Не знаю, как было в молодости Бартини (говорят, было иначе), а в старости он не любил словесных боев. Возражения слушал, запоминал, сам их после развивал; умевших возражать ценил. Его противники, в большинстве, это чувствовали и тоже ценили. Но от публичных споров уходил, замыкаясь: считал, что в них рождается не истина, а то, от чего его когда-то увел Тухачевский при разработке «Стали-6».

…Надо было ждать. Технические возможности достигнуть «звука» и превзойти его исследовались в России с первых лет века. С.А. Чаплыгин начал исследовать эти возможности. В Советском Союзе в предвоенные годы над теорией крыла малого удлинения работали академик Н.Е. Кочин, член-корреспондент Академии наук СССР В.В. Голубев, в ЦАГИ – В.П. Горский, А.Н. Волохов, затем Б.Я. Кузнецов, в Военно-воздушной академии имени Н.Е. Жуковского – профессор Г.Ф. Бураго, в МГУ – аспирант Кудашев (в 1941 году он погиб на фронте)… К изучению особенностей полета на больших дозвуковых скоростях приступил в 1939 году также С.А. Христианович, возглавивший затем советскую школу газодииамиков. Во время войны, с 1942-1943 годов, в ЦАГИ и ЦИАМе (Центральный институт авиационного моторостроения) исследовались варианты аэродинамических компоновок скоростного реактивного самолёта. Результаты этих исследований, обобщенные в трудах И.В. Остославского, Г.С. Калачева, М.А. Тайца, Я.М. Серебрийского, Г.П. Свищева, В.В. Струминского, Г.С. Бюшгенса, легли в основу проектов наших первых реактивных истребителей со стреловидным крылом. Надо полагать, практики про все это не слышали, иначе они не удивились бы, увидев проекты Бартини.

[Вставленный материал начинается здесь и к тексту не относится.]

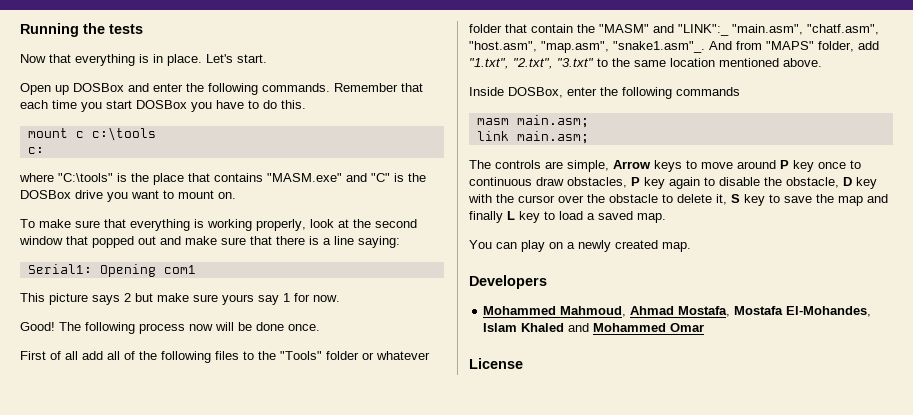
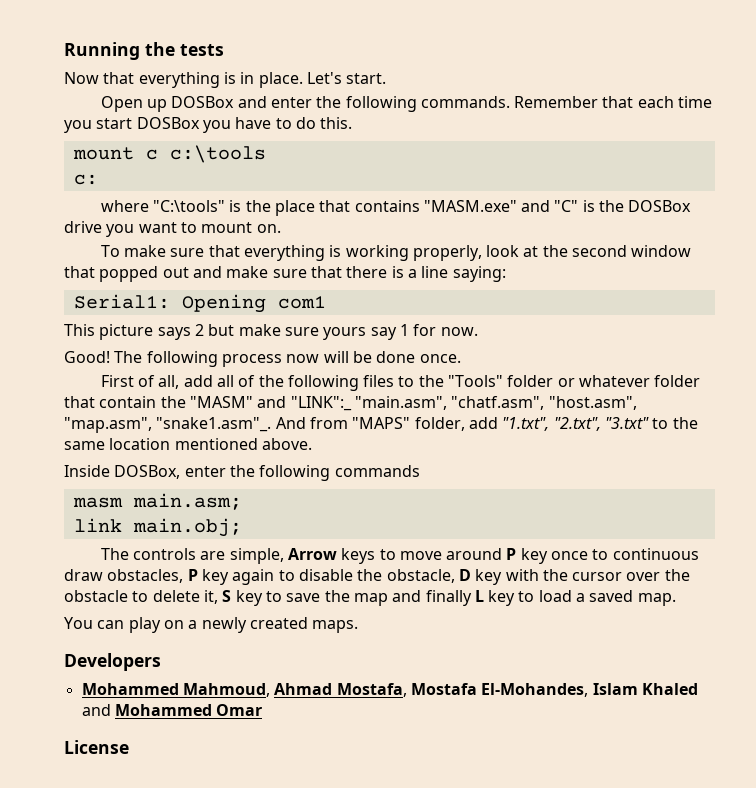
[65,351,78,360] all -> [158,375,180,389] all,
[516,131,589,144] main.asm; -> [132,518,242,537] main.obj;
[662,242,691,252] map. -> [312,620,359,633] maps.

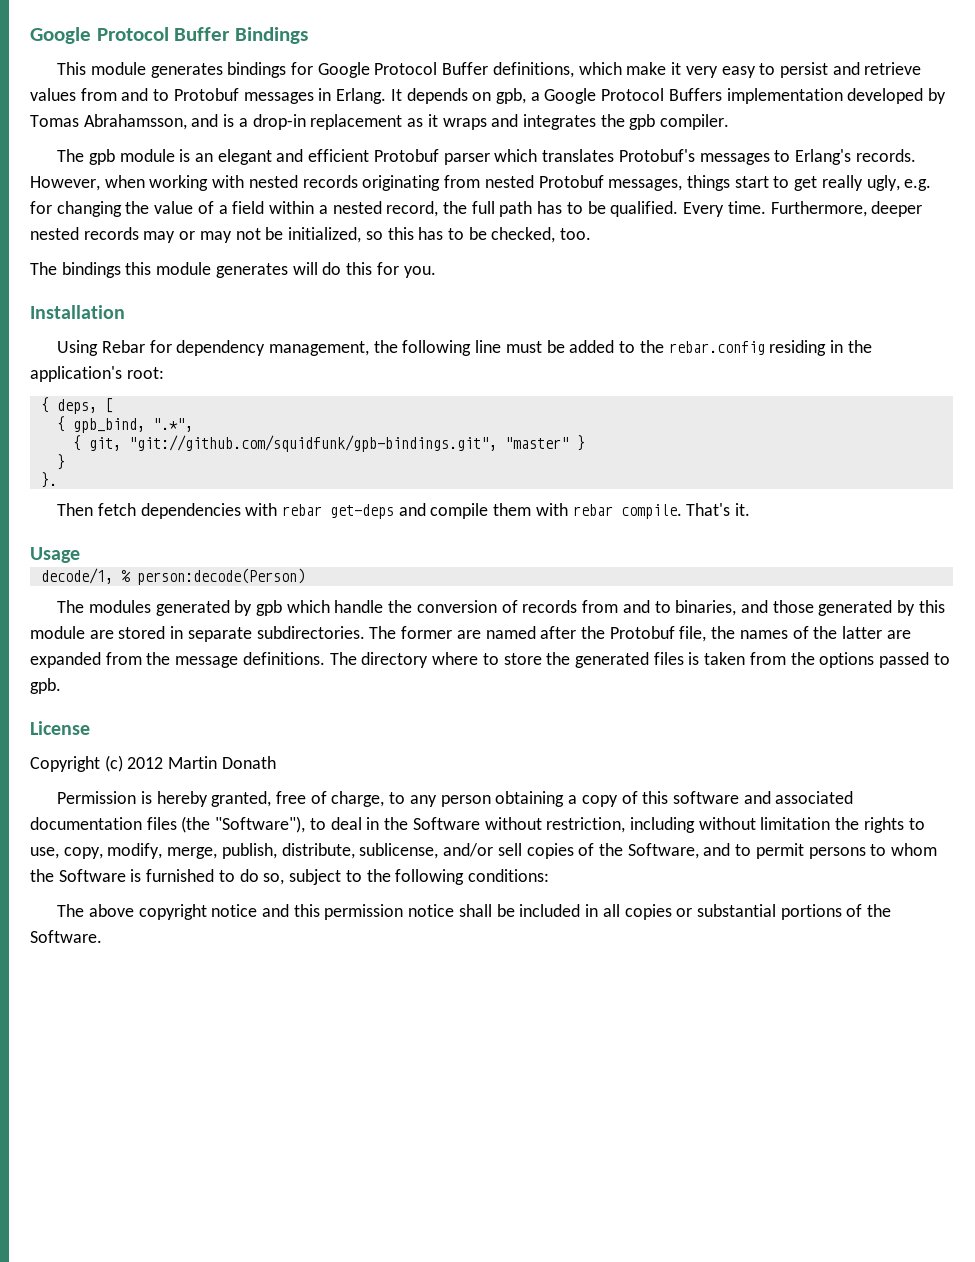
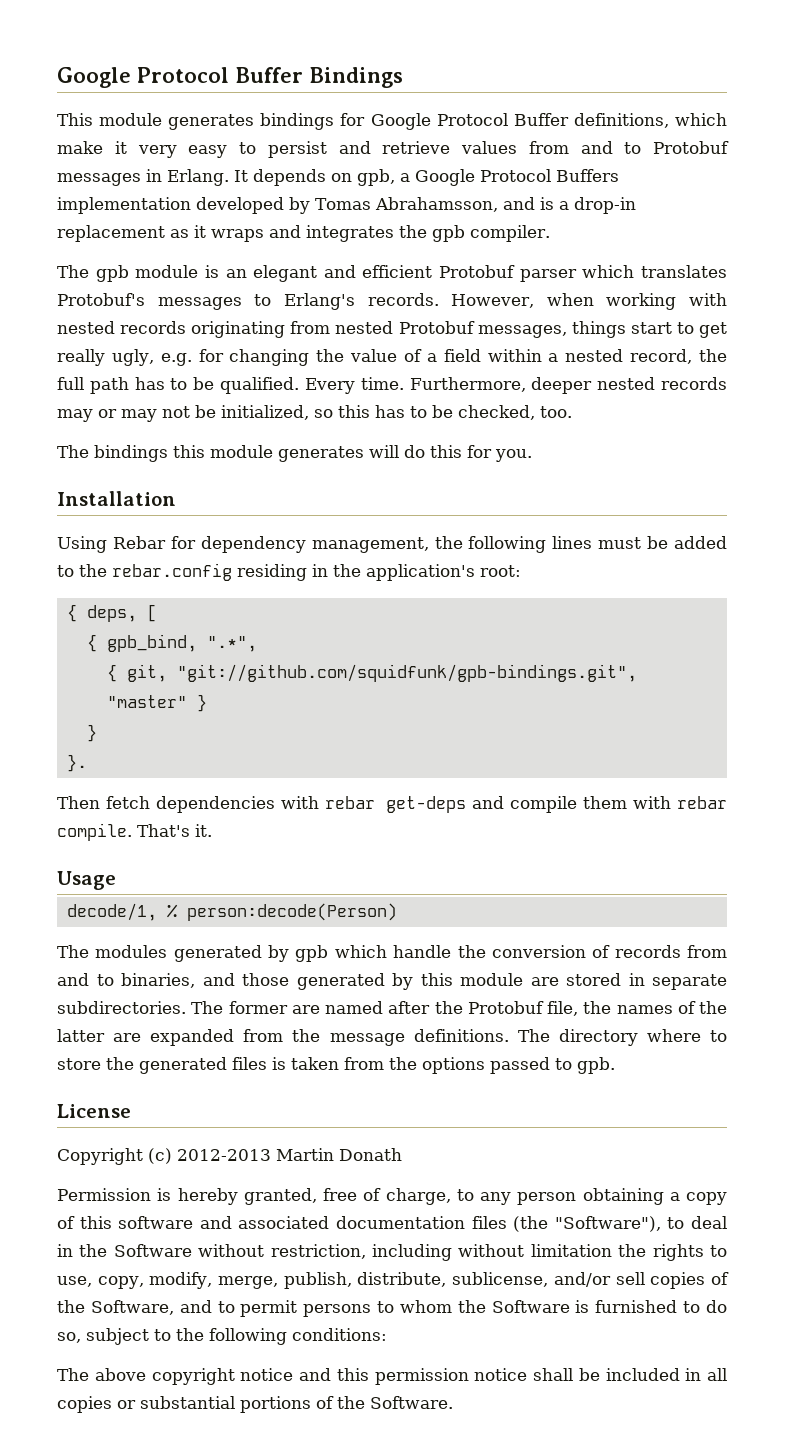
[475,340,502,353] line -> [552,536,593,549] lines
[127,757,164,769] 2012 -> [177,1149,271,1161] 2012-2013

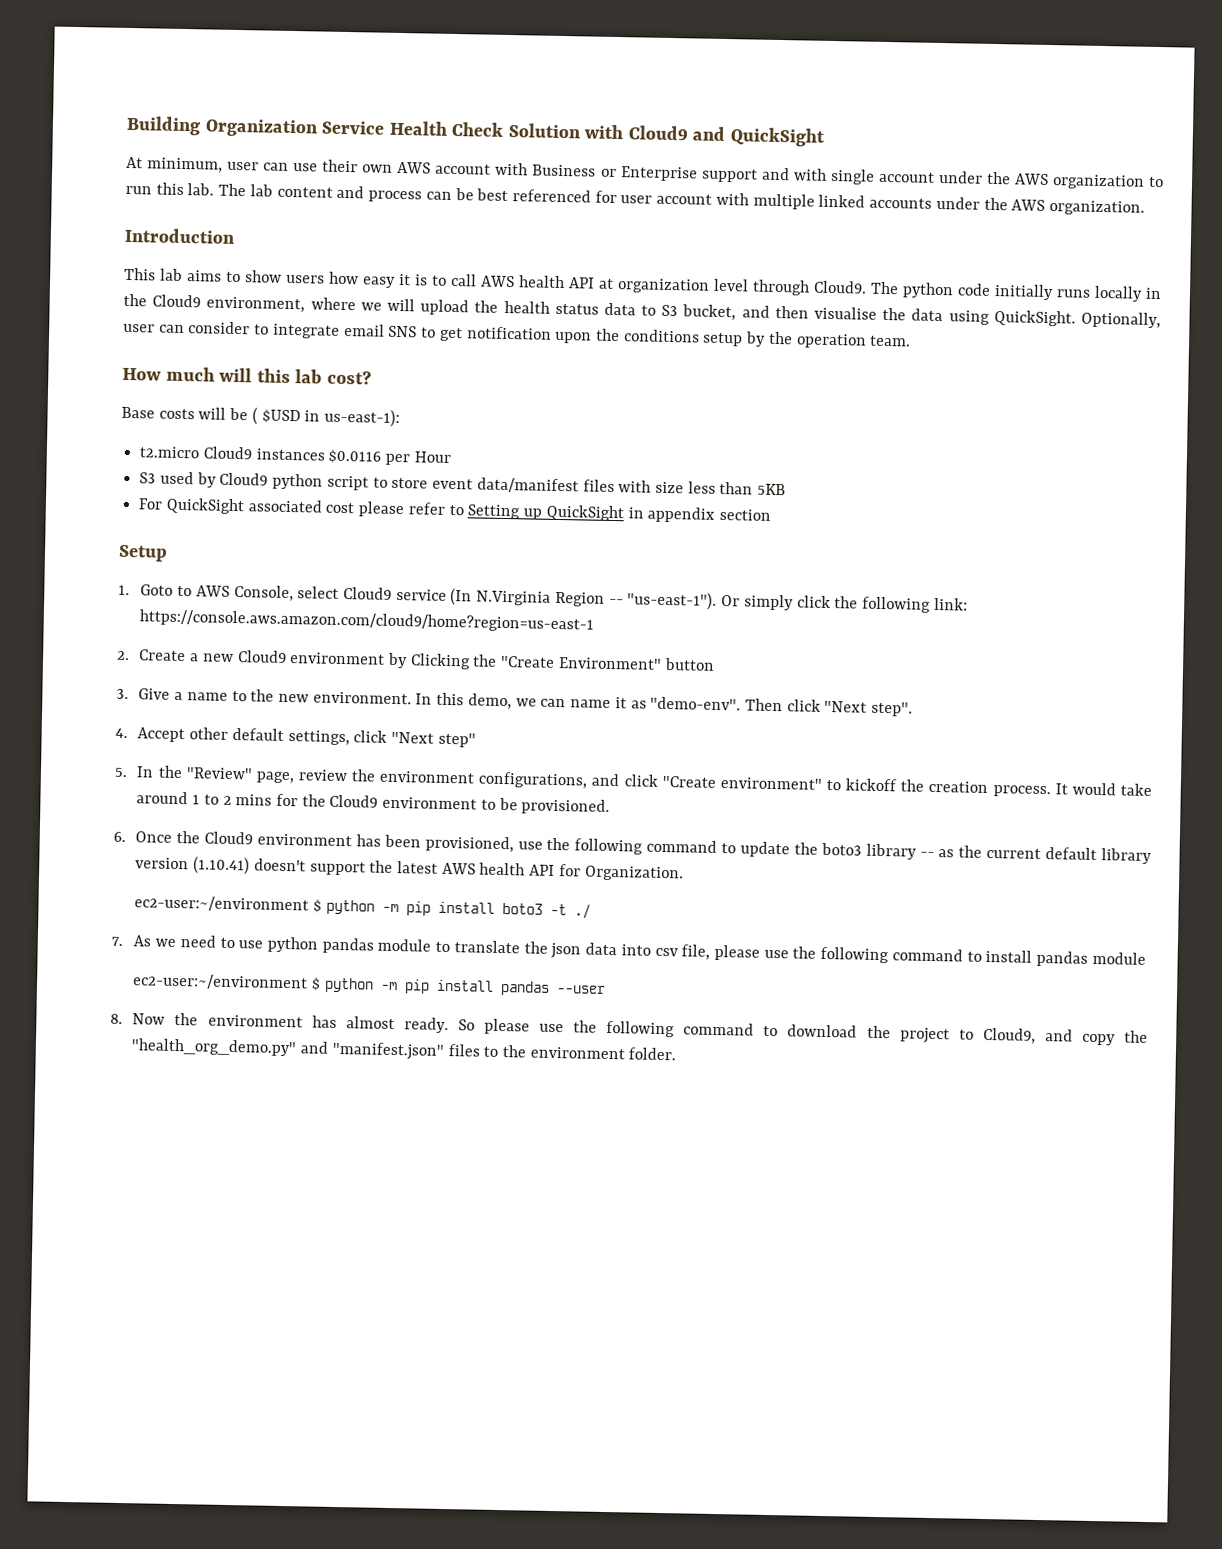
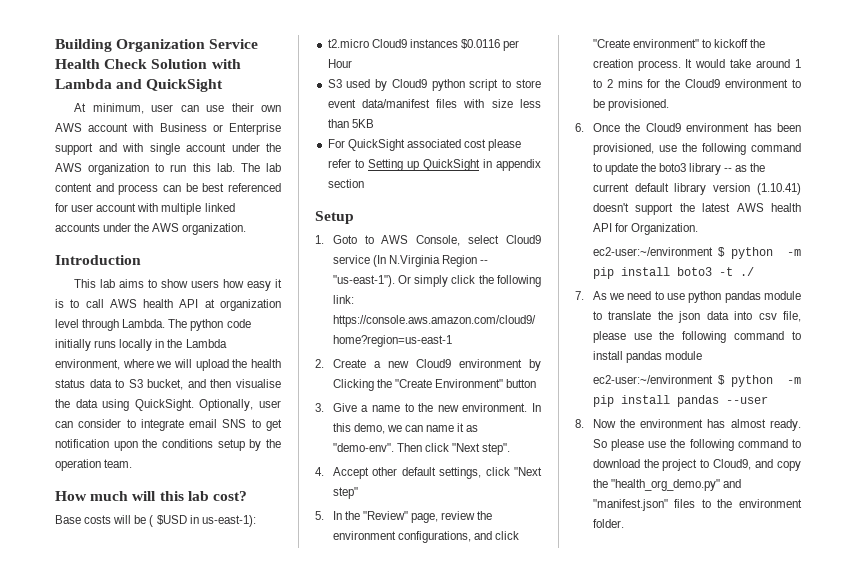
[627,125,689,141] Cloud9 -> [55,79,112,89] Lambda
[813,280,867,294] Cloud9. -> [122,319,166,328] Lambda.
[152,294,202,308] Cloud9 -> [185,339,227,348] Lambda

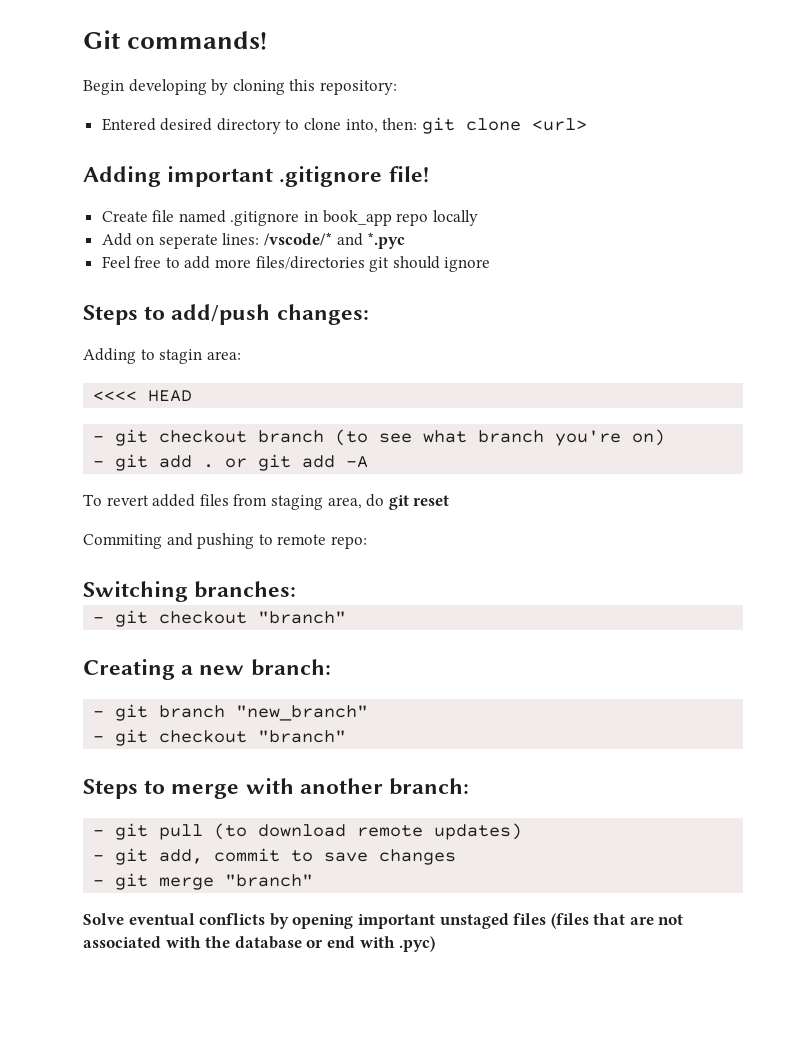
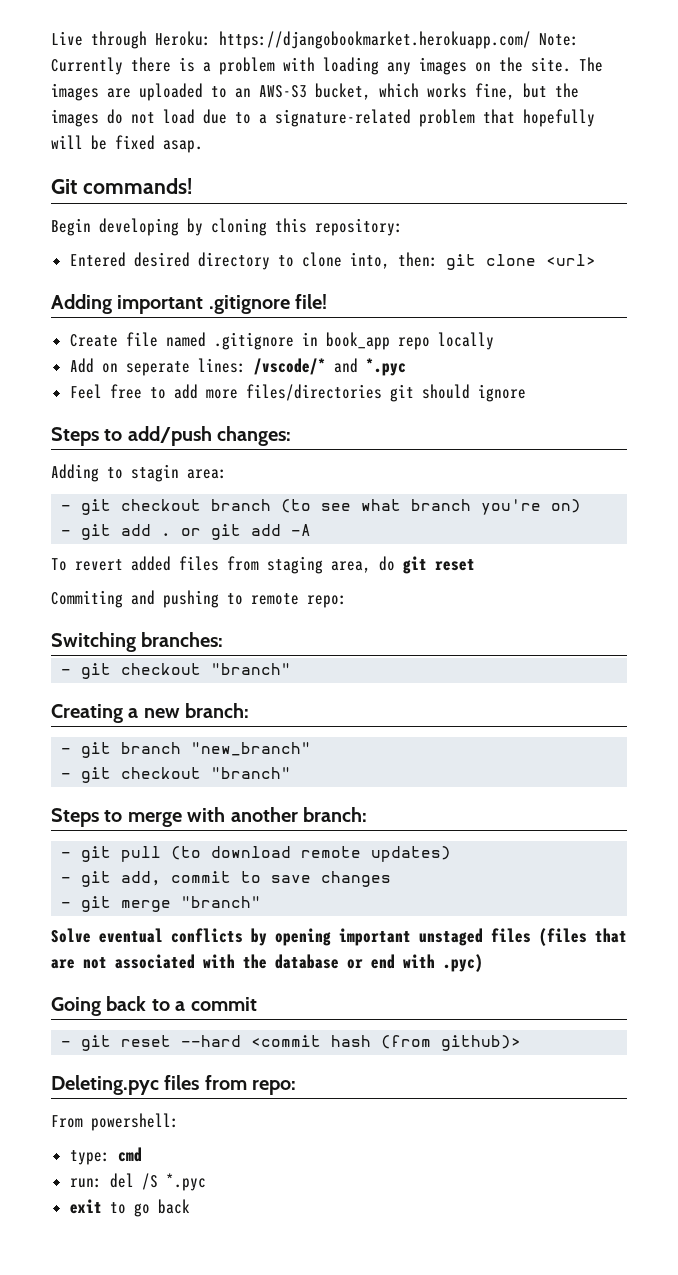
(83, 39) none -> [51,31,579,49] [51,57,603,75] [51,83,579,101] [51,109,595,127] [51,135,203,153] Live through Heroku: https://djangobookmarket.herokuapp.com/ Note: Currently there is a problem with loading any images on the site. The images are uploaded to an AWS-S3 bucket, which works fine, but the images do not load due to a signature-related problem that hopefully will be fixed asap. //
[93,390,193,402] // <<<< HEAD -> (227, 474) none
(436, 944) none -> [51,996,257,1016] [61,1035,522,1051] [51,1075,297,1095] [51,1113,179,1131] [69,1147,142,1165] [69,1173,206,1191] [69,1199,190,1217] // Going back to a commit // - git reset --hard <commit hash (from github)> // Deleting.pyc files from repo: // From powershell: // type: cmd // run: del /S *.pyc // exit to go back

Примерно так же по времени развивалась скоростная авиация и на Западе. Первые итальянские реактивные самолёты «Кампини-Капрони» КК-1 и КК-2 взлетели в 1940-1941 годах, английский «Глостер» – в 1941-м, американский «Р-59 Эркомет» – в 1942-м, затем «Р-80 Шутинг стар», затем «Р-84 Тандерджет»… Часть великолепно оборудованного аэродрома на западе пустыни Мохаве в Калифорнии, где климат резко континентальный – в среднем 350 дней в году стоит солнечная погода, – американцы отвели под секретный испытательный центр боевых реактивных самолётов. Потом этот центр назвали «Эдварде» – по имени погибшего летчика-испытателя. И еще один такой аэродром построили в Райт-Филде…

Немалых успехов добились тогда же и немецкие ученые-реактивщики, а также уже и практики. К счастью, большинство их работ так и осталось до конца войны лишь потенциально опасным.

Таким образом, в конце 30 – начале 40-х годов авиация буквально вплотную подошла к зоне скоростей, в которой скачком – сразу впятеро, вшестеро! – поднималось воздушное сопротивление полету. Самолёт вдруг начинало трясти, как телегу на булыжной мостовой, а если мощная двигательная установка все же тянула его дальше, к еще большей скорости, самолёт переставал повиноваться рулям, затем неизвестные (большинству практиков тогда неизвестные) силы валили его набок или бросали носом вниз, в пике, выйти из которого удавалось не всегда.

Это был «звуковой барьер»: для хорошо обтекаемого самолёта – сравнительно узкая полоса скоростей вблизи скорости распространения звука в атмосфере, звуковых волн. Воздух в этой полосе начинал показывать, что он газ, а не жидкость, что он сжимается, как газ, и классическая аэродинамика, в которой сжимаемость воздуха не учитывалась, переставала быть для него законом. Силы менялись, стремительно росли, по-иному, не по-расчетному распределялись по поверхности летательного аппарата: их равнодействующая сдвигалась далеко назад, задирала хвост самолёта, и самолёт входил в крутое пике… Машина «нормальной», то есть привычной для старых авиаторов, конфигурации пробить этот барьер если и могла, то лишь с большим трудом.